#### Problem to work on
In the records below, find the line holding "text: Scan ->" and the line holding "2022 CGS Committee". Set down both, with every line between them, exactly.

#### Web page edit records
-=-=-=-=-

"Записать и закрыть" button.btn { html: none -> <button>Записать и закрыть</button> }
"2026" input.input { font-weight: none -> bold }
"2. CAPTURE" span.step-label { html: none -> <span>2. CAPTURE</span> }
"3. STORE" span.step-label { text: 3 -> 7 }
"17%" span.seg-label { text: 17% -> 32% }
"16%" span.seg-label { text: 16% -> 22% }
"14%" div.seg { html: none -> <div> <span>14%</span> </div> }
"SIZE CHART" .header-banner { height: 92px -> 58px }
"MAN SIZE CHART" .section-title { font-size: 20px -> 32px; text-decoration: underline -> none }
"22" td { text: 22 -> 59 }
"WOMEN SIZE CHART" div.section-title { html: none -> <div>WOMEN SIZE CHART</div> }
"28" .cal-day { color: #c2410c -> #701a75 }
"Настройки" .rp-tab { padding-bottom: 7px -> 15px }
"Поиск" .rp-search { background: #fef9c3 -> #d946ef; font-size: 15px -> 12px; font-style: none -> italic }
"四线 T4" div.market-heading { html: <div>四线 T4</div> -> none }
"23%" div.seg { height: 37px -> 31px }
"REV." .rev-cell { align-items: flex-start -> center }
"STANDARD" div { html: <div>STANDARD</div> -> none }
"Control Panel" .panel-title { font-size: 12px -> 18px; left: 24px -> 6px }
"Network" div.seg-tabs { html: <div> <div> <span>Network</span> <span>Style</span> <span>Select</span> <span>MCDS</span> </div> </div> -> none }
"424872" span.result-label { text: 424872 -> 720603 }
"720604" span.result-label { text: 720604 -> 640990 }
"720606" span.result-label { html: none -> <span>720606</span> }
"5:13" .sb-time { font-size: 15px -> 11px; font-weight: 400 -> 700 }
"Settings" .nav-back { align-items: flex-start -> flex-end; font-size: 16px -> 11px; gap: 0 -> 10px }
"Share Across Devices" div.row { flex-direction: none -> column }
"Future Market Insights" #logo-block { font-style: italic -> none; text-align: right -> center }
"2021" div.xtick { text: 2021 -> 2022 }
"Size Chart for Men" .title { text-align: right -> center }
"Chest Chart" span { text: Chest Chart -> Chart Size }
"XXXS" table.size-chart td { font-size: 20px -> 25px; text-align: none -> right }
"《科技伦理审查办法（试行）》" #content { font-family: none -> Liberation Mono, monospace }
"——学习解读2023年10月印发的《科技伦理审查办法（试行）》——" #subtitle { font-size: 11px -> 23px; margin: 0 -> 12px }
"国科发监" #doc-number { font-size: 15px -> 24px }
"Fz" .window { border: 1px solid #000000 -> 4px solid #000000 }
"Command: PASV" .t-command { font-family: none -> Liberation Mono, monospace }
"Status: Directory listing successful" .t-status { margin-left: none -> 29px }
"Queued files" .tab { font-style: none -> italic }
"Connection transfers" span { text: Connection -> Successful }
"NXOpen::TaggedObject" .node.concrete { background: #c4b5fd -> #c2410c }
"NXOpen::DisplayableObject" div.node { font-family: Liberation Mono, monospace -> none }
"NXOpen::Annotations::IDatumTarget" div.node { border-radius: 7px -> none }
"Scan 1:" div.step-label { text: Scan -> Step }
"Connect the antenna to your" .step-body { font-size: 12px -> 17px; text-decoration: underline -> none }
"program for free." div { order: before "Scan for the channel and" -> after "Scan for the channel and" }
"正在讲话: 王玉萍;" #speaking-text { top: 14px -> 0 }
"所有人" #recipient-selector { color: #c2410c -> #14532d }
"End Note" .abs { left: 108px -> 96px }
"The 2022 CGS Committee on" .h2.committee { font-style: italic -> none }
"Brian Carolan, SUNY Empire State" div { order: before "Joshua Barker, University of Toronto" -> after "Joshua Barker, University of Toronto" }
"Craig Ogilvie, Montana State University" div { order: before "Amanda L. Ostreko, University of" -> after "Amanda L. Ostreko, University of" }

-=-=-=-=-

#### Answer to the exercise
"Scan 1:" div.step-label { text: Scan -> Step }
"Connect the antenna to your" .step-body { font-size: 12px -> 17px; text-decoration: underline -> none }
"program for free." div { order: before "Scan for the channel and" -> after "Scan for the channel and" }
"正在讲话: 王玉萍;" #speaking-text { top: 14px -> 0 }
"所有人" #recipient-selector { color: #c2410c -> #14532d }
"End Note" .abs { left: 108px -> 96px }
"The 2022 CGS Committee on" .h2.committee { font-style: italic -> none }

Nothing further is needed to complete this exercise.